Pero con todo esto no se hace una marca de lujo, como bien dice Inmaculada Urrea, un nombre y un logo no hacen una marca. Y en este aspecto los franceses e italianos nos llevan mucha ventaja. Nos quejamos de que ambos se venden muy bien y son bastante chovinistas. Es cierto, los franceses e italianos son los primeros a presumir de sus productos, convirtiéndose en sus primeros embajadores. En cambio en España siempre ha sido más difícil ser “profeta en nuestra tierra”. La envidia, otro de nuestros pecados capitales.

 

Así nos encontramos que para otras categorías de moda, como el fast fashion, nuestro consumo per cápita comparado con otros países europeos está a un nivel similar. Sin embargo, en el mercado de lujo nuestro gasto per cápita es varias veces inferior a otros países europeos. Y cuando compramos lujo en España, compramos lujo extranjero que, gran paradoja, muchas veces luce el made in spain en su etiqueta.

 

Pero a pesar de todo soy optimista: pocos países pueden presumir de tener los tres elementos clave para la concepción de un producto de lujo.
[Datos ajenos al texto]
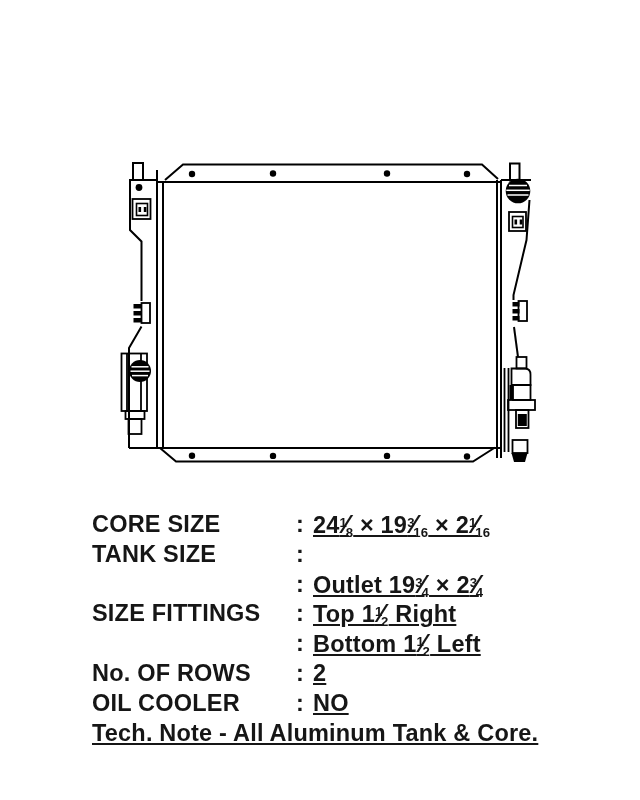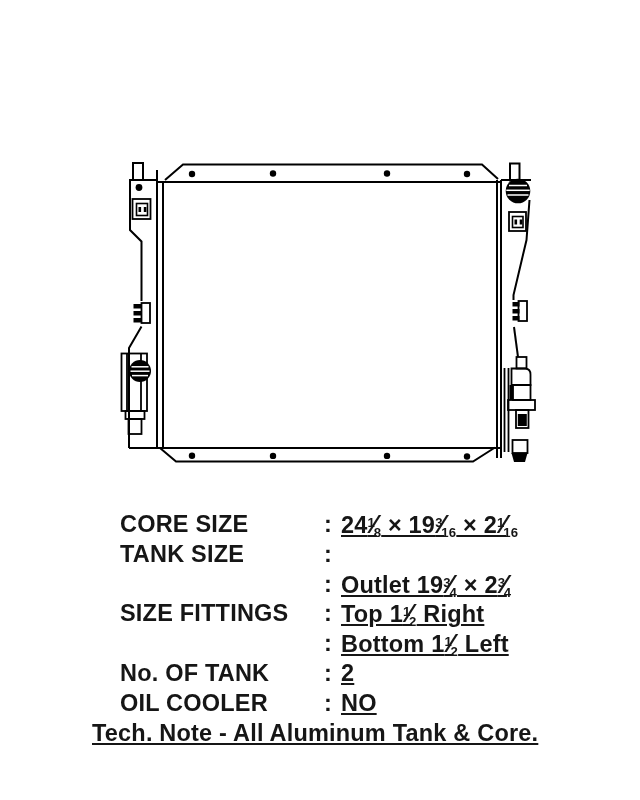--- a/index.html
+++ b/index.html
@@ -13,7 +13,7 @@
     font-weight:bold;font-size:23.5px;letter-spacing:0.2px;line-height:29.8px;
     white-space:nowrap;color:#161616;
   }
-  .spec-row{display:flex;height:29.8px;margin-left:28px;}
+  .spec-row{display:flex;height:29.8px;}
   .spec-label{width:204px;flex:none;}
   .spec-colon{width:17px;flex:none;}
   .spec-value{flex:none;text-decoration:underline;}

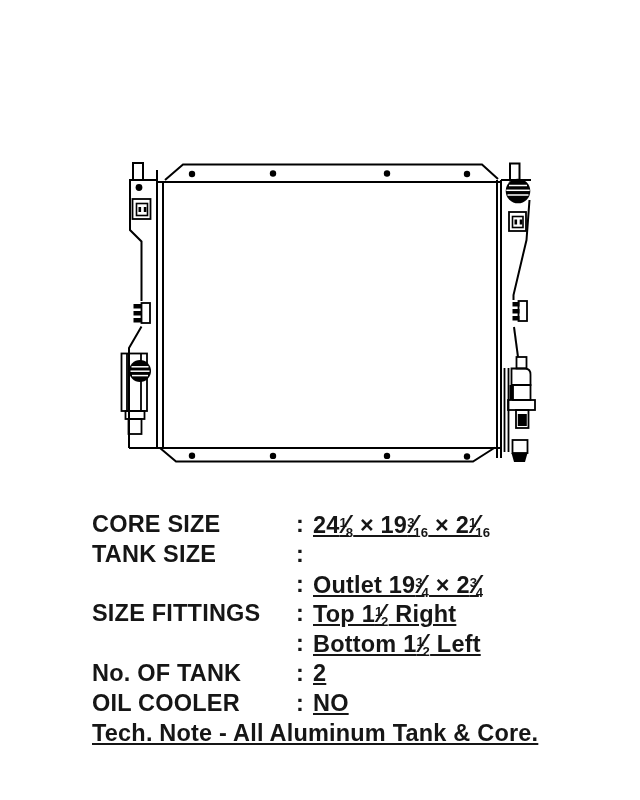--- a/index.html
+++ b/index.html
@@ -164,7 +164,7 @@
       <span class="spec-value">Bottom 1<span class="frac"><span class="num">1</span><span class="slash">⁄</span><span class="den">2</span></span> Left</span>
     </div>
     <div class="spec-row">
-      <span class="spec-label">No. OF TANK</span>
+      <span class="spec-label">No. OF ROWS</span>
       <span class="spec-colon">:</span>
       <span class="spec-value">2</span>
     </div>

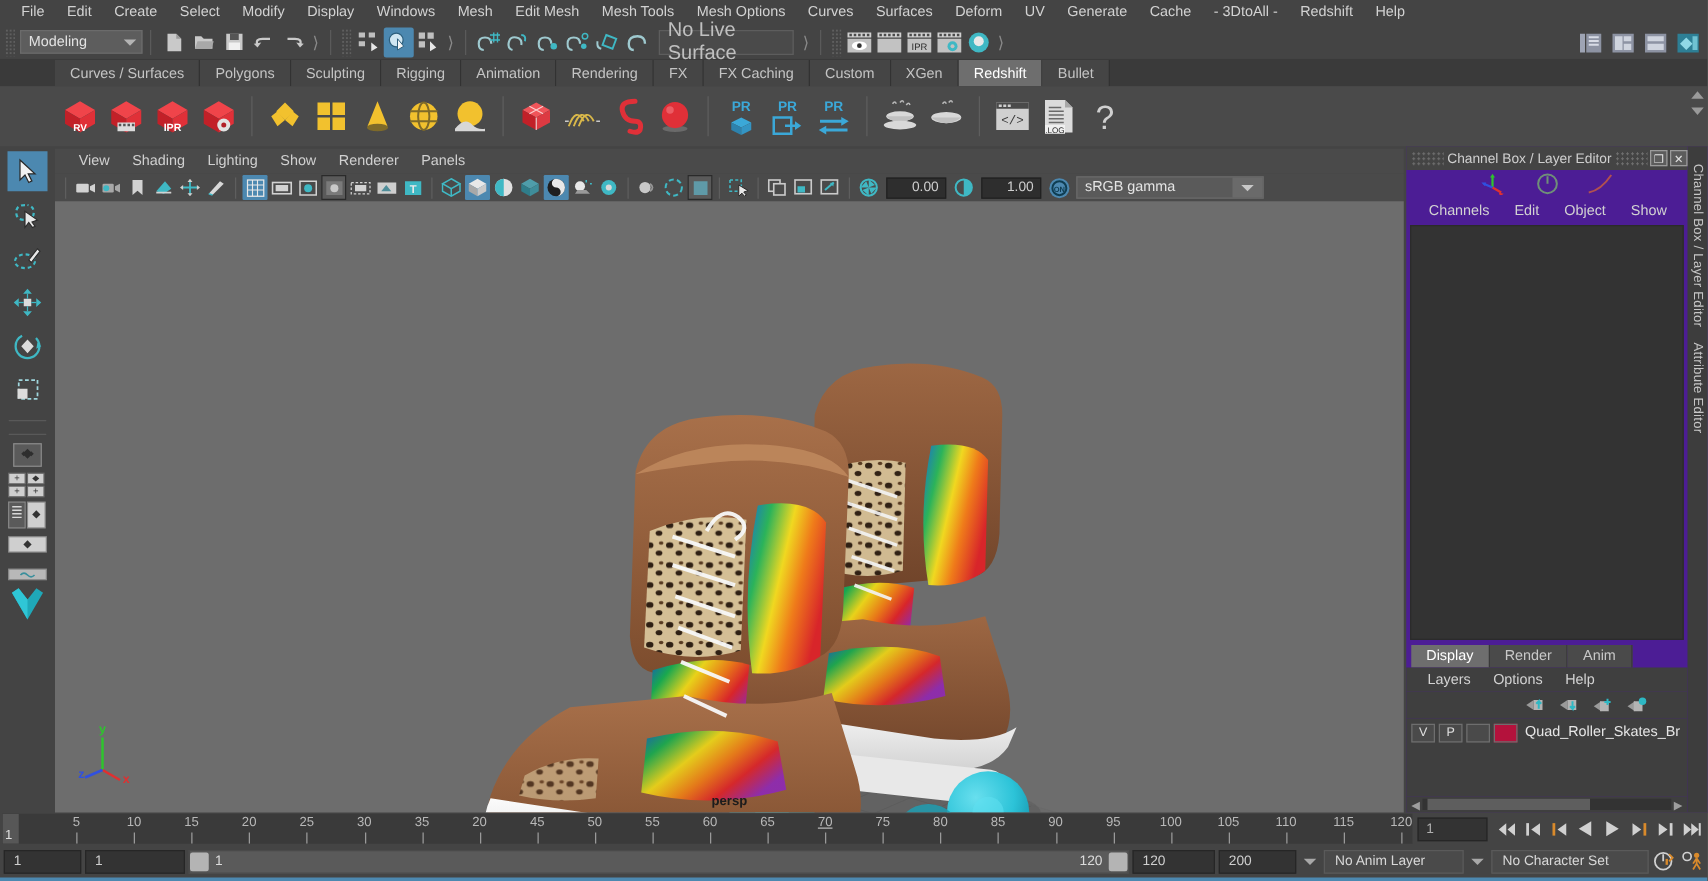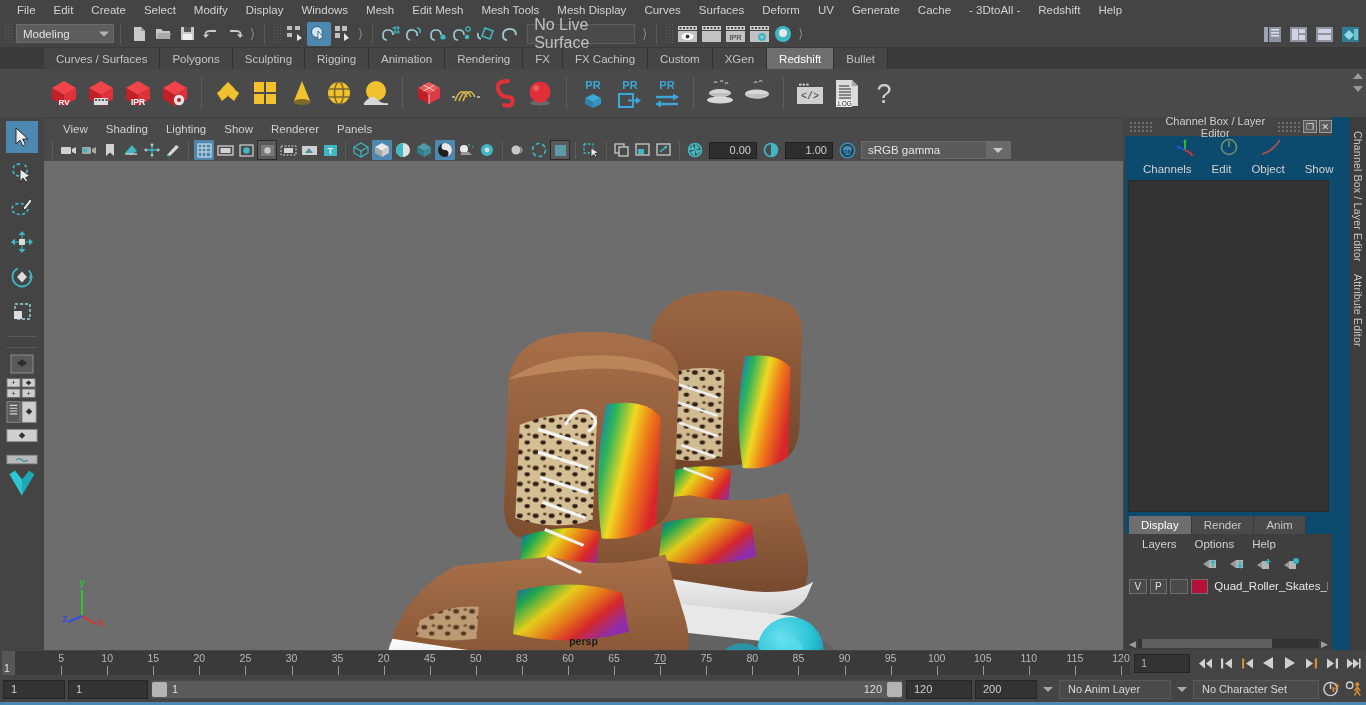--- a/index.html
+++ b/index.html
@@ -219,7 +219,7 @@
     <div class="mi">Mesh</div>
     <div class="mi">Edit Mesh</div>
     <div class="mi">Mesh Tools</div>
-    <div class="mi">Mesh Display</div>
+    <div class="mi">Mesh Options</div>
     <div class="mi">Curves</div>
     <div class="mi">Surfaces</div>
     <div class="mi">Deform</div>

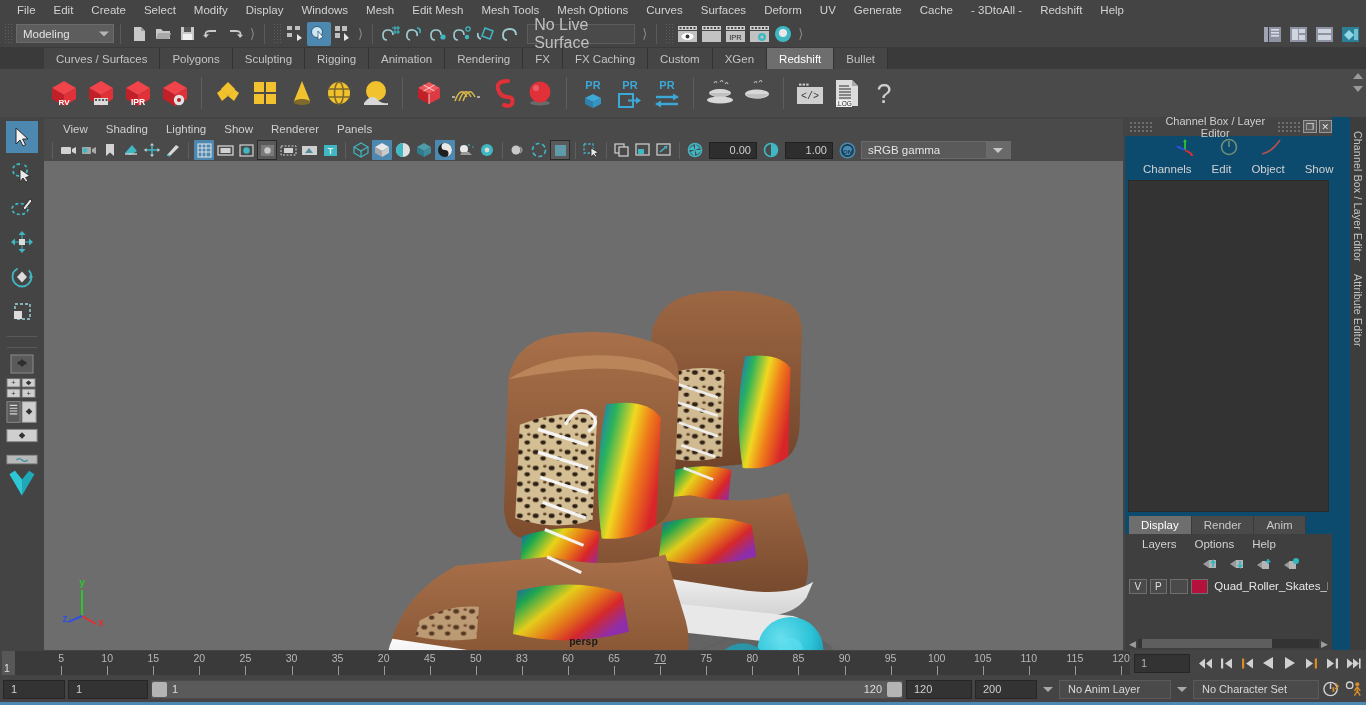--- a/index.html
+++ b/index.html
@@ -126,7 +126,7 @@
   .axis-gizmo { position: absolute; left: 18px; bottom: 18px; width: 58px; height: 58px; }
 
   
-  .right-panel { width: 241px; background: #0c4a6e; display: flex; flex: 0 0 241px; gap: 18px; }
+  .right-panel { width: 241px; background: #4c1d95; display: flex; flex: 0 0 241px; }
   .rp-inner { flex: 1 1 auto; display: flex; flex-direction: column; min-width: 0; }
   .rp-title {
     height: 19px; display: flex; align-items: center; font-size: 11px;

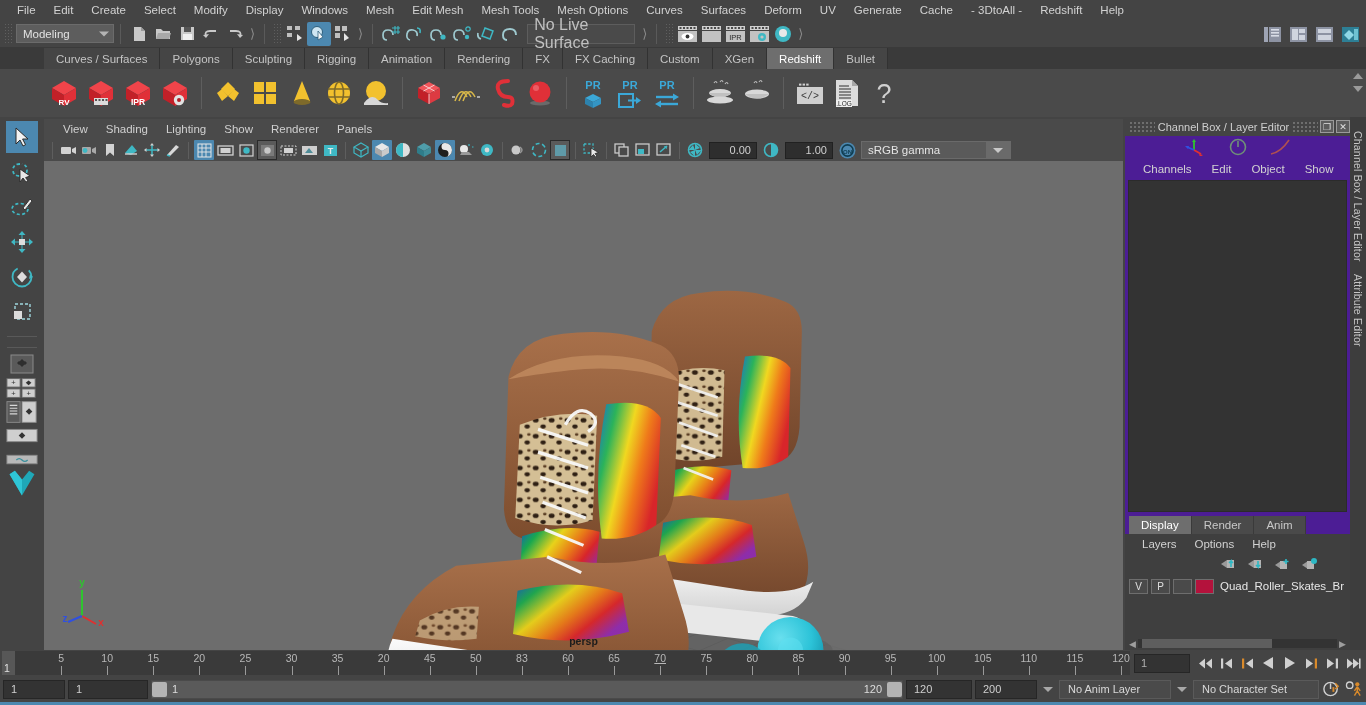--- a/index.html
+++ b/index.html
@@ -1179,7 +1179,7 @@
         <div class="tl-tick" style="left: 473.833px;"></div>
         <div class="tl-num" style="left: 473.833px;">50</div>
         <div class="tl-tick" style="left: 519.917px;"></div>
-        <div class="tl-num" style="left: 519.917px;">83</div>
+        <div class="tl-num" style="left: 519.917px;">55</div>
         <div class="tl-tick" style="left: 566px;"></div>
         <div class="tl-num" style="left: 566px;">60</div>
         <div class="tl-tick" style="left: 612.083px;"></div>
Solo falta más branding, y un poco más de profesionalización en la gestión operativa y financiera explorando nuevos caminos ya recorridos por nuestros vecinos europeos. Afortunadamente, empiezan a verse nuevos emprendedores en el lujo con una visión diferente para convertirse en empresarios del lujo español que se comprometan y dejen legado a próximas generaciones.